On the run with the Lumads
Slow down,” I shouted to the front in Bisaya, as I gestured for the Lumad teenagers to stop running, “the group’s splitting up.”
They turned around grinning, telling jokes about those who were lagging behind our pack. “Truth is that, kuya,” one of them said to me, “we’re happy that we’re running. Because in Compostela, if the soldiers saw us running this fast, they’d say we were members of the NPA.” The six other teenagers laughed in agreement. They all spoke at the same time about how strange the soldiers’ ways were.
“And then what happens?” I asked them.
“And then they do things to us,” the lumad said without a smile on his face.
“Lumad” is a general term for the different indigenous peoples in Mindanao. Roughly 800 Lumads from different ethnolinguistic groups arrived in UP Diliman last Monday evening. They had come from a month-long journey from their lands in Surigao, Agusan, Davao, Compostela Valley, and Bukidnon, riding buses over land and taking ferries over sea. In populated areas, they walked on the road, carrying banners, chanting their demands, and telling their stories to the people they met along the way. Their goal was to arrive in Manila, the seat of government and of power, and give faces to the claims they made of harassment, rape, and murder by the military.
12-hour relay run
A friend of mine contacted me several weeks before the Lumads arrived in Manila, asking if we could organize a 12-hour relay run with the Lumads. He was an avid runner around UP Diliman’s Academic Oval. He thought running with our lumad counterparts would be a great way to make people aware of their cause. It would also serve as an opportunity for the community to somehow interact with our lumad brothers and sisters—to run not only for them, but with them.
There were UP alumni, professors, students, runners, mountaineers, and passersby who joined us. We carried flags bearing the words “Stop Lumad Killings”, “Save Our Schools”, and “Respect Lumad Rights”. For our buena mano, one of the participants carrying a flag was questioned by a lady in her mid-fifties, “Why shouldn’t we kill them? Aren’t they rebels?”

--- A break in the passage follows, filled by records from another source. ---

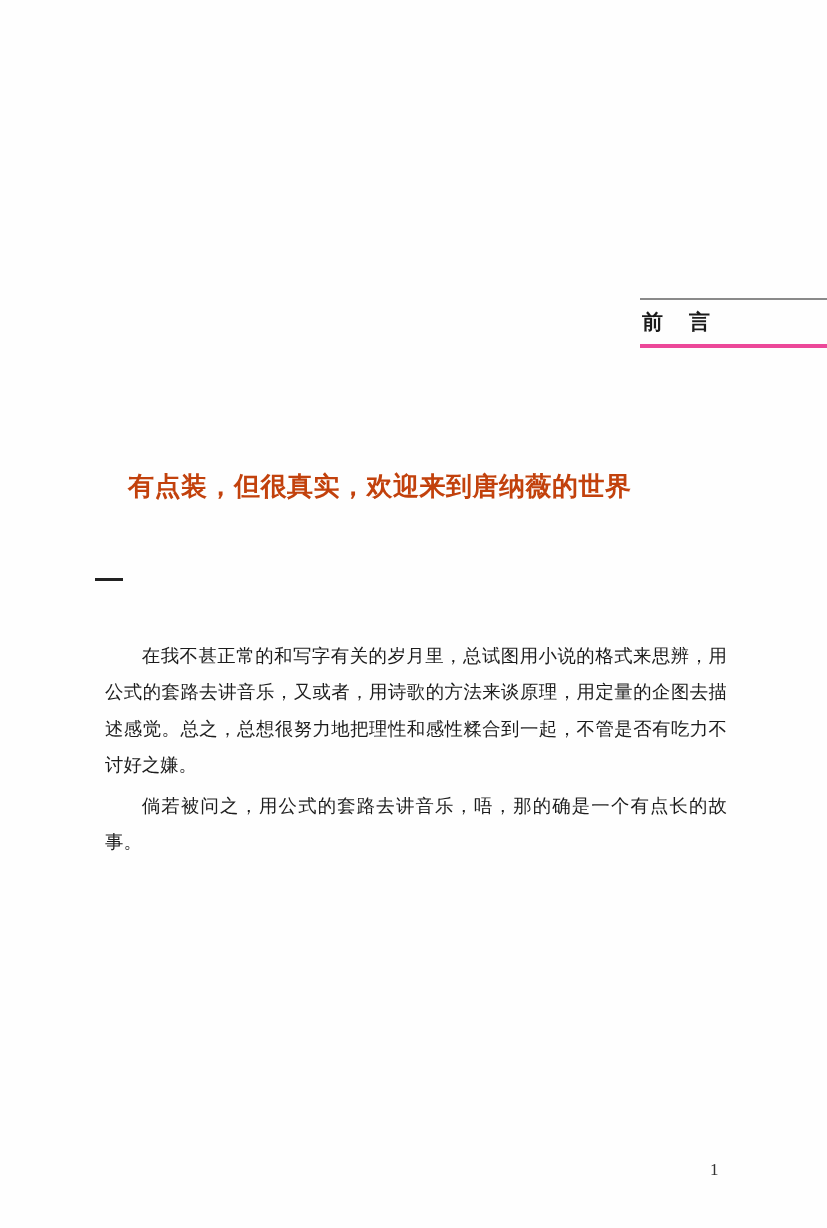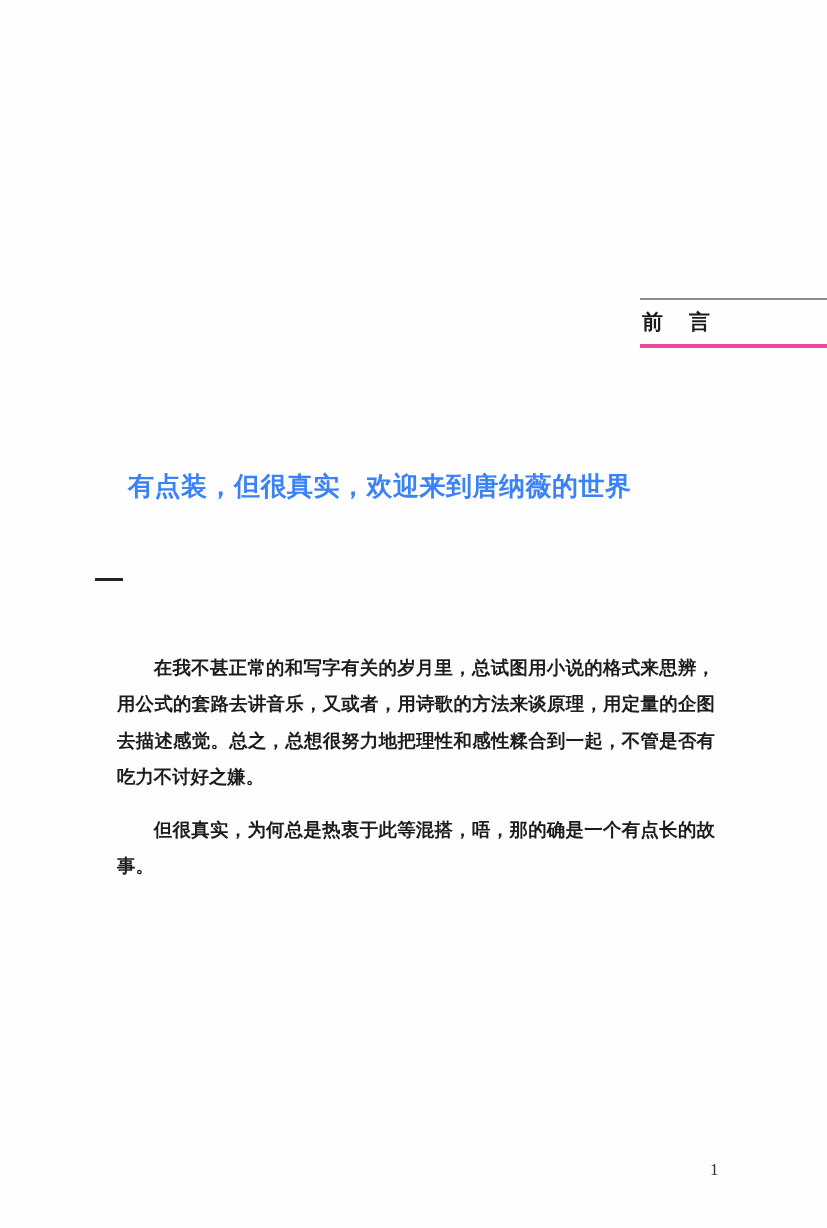"有点装，但很真实，欢迎来到唐纳薇的世界" .chapter-title { color: #3b82f6 -> #c2410c }
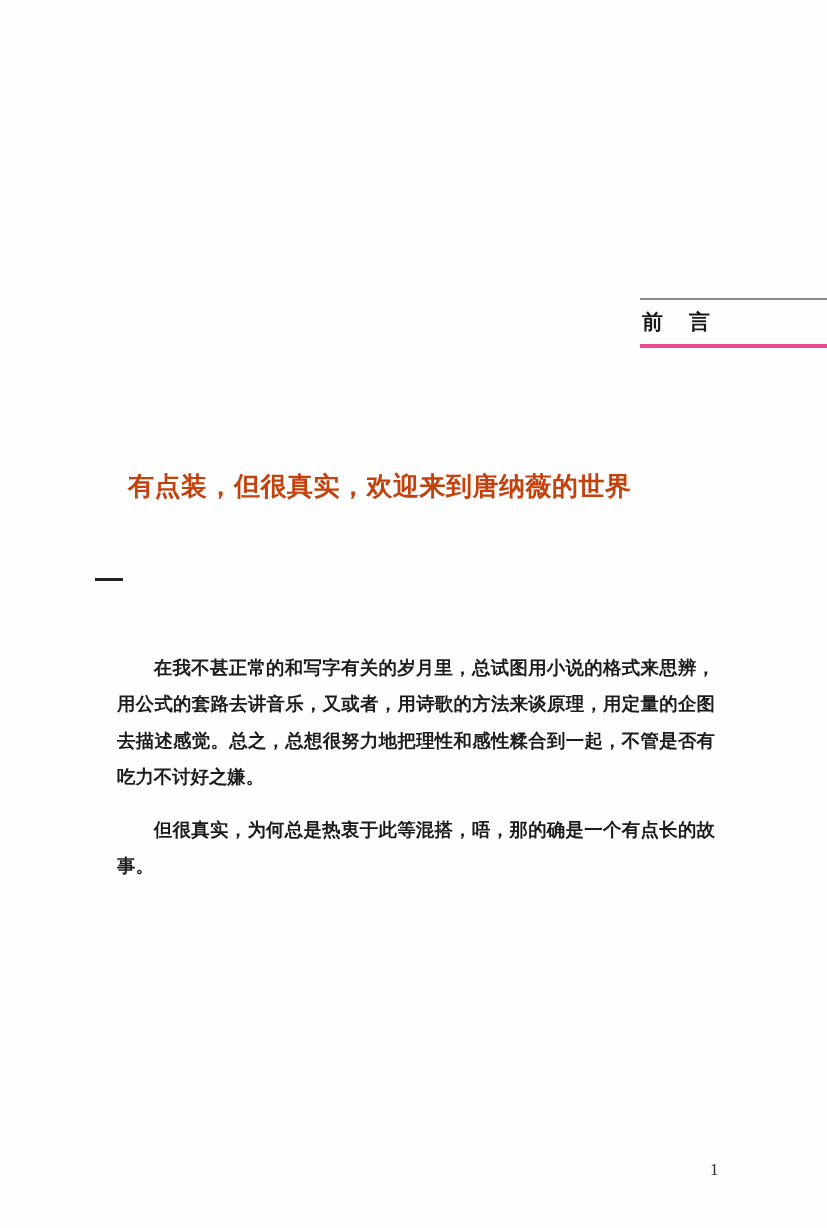"在我不甚正常的和写字有关的岁月里，总试图用小说的格式来思辨，用公式的套路去讲音乐" .paragraph { font-weight: bold -> none; margin: 16px -> 4px }
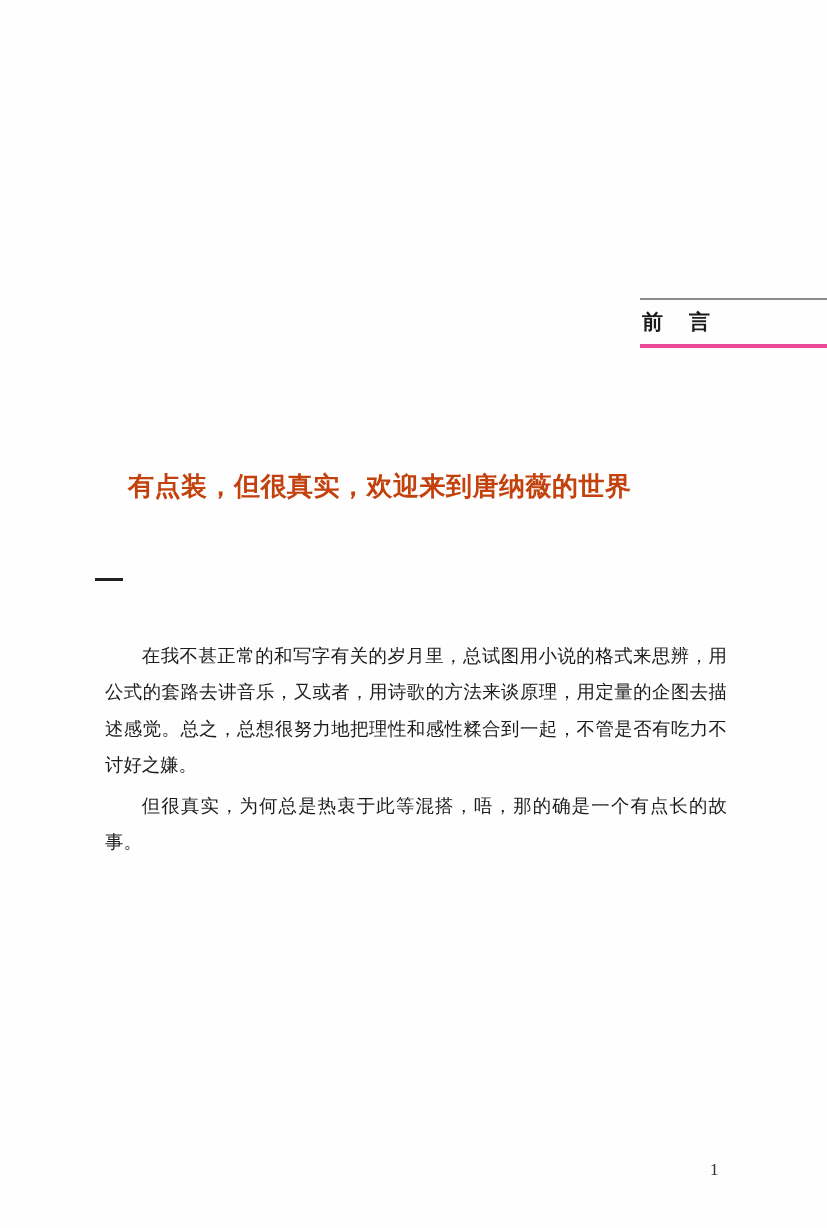"但很真实，为何总是热衷于此等混搭，唔，那的确是一个有点长的故事。" p.paragraph { text: 但很真实，为何总是热衷于此等混搭 -> 倘若被问之，用公式的套路去讲音乐 }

The Lumad teenagers ran only in their slippers, but they outran the best of us. At the start, when I could still keep up with them, the Lumad behind me said to his companion, “His shoes must be helping him run fast.” I turned around and laughed, and told him that I could hardly run beside them. Shocked that I understood him, he told me that I was very lucky to have “nice shoes.”
“If we had shoes like that, they’d say we were NPA,” he said. “If we had a nice body—if we were healthy — they would wonder where we got our training and suspect us to be NPAs.”
Stopped by the military
“My relatives tried putting up a sari-sari store in our community but were stopped by the military,” another one said, “the soldiers accused them of being suppliers for the NPA. You can’t hope for a better life where we live.” Our short conversations about their lives happened as we ran. I didn’t need to ask questions.
As we were taking a break from the noontime sun, one of the Lumad teenagers recounted to us a method which the military used in their community to smoke a rat. First, he said, the men in uniform observed a household. If they noticed the husband to be gone for days, they suspected him for a member of the NPA. So in order to plant hatred in him, they raped his wife and gang raped his children, both male and female.
Upon their father’s return, and after he had found out what had happened in his absence, the enraged husband would then lose all inhibition and be coerced to take revenge. In his bloodlust, he would be forced to fight the military, making him instantly “a member of the NPA.” It was a chicken and egg argument. It was preposterous logic and there was no point in trying to understanding it.
When we proceeded to run later in the afternoon, some of us were already drained. I had to cough every now and to bring life back to my lungs. On the other hand, the Lumads ran (sprinted, really) effortlessly, the plik! and plak! of their slippers hitting hard on the asphalt. When they noticed that I coughed more frequently, they began coughing as well, chanting, and then marching in unison.
“That’s how the soldiers did it,” one of them told me. “We hear them exercising every morning. They’re so fit, like they weren’t drinking the night before.” The Lumads said that the combating troops (which were different from the “TF’s” or the “task force” soldiers who put up checkpoints on the roads) set up camp just a few steps down their tribe’s village. I was later told that they took pictures of the soldiers sleeping under their houses and in trenches behind the schools. The pictures were duly disposed of by the military.
The Silence
On our final lap, before we finally joined the rally, I ran beside a Lumad who was in his late twenties, at the back of the pack. His skin was dry, wrinkles showing on his cheeks, and his eyes were small and sunken. He wore a scarf, a bonnet, and a jacket. He sweated profusely but refused to take off his extra layers of clothing. The Lumad was quiet, maybe even unsure of how to act beside me. It was this silence that brought me back to the reality I live in every day.
In my reality, I wouldn’t hear those gruesome stories or even read about them online or in the newspapers. On any other day, running would be a privilege which I do only for health and vanity. On a regular day, runs would be quiet, and I would barely have a clue of how cruel we, “civilized people,” can be.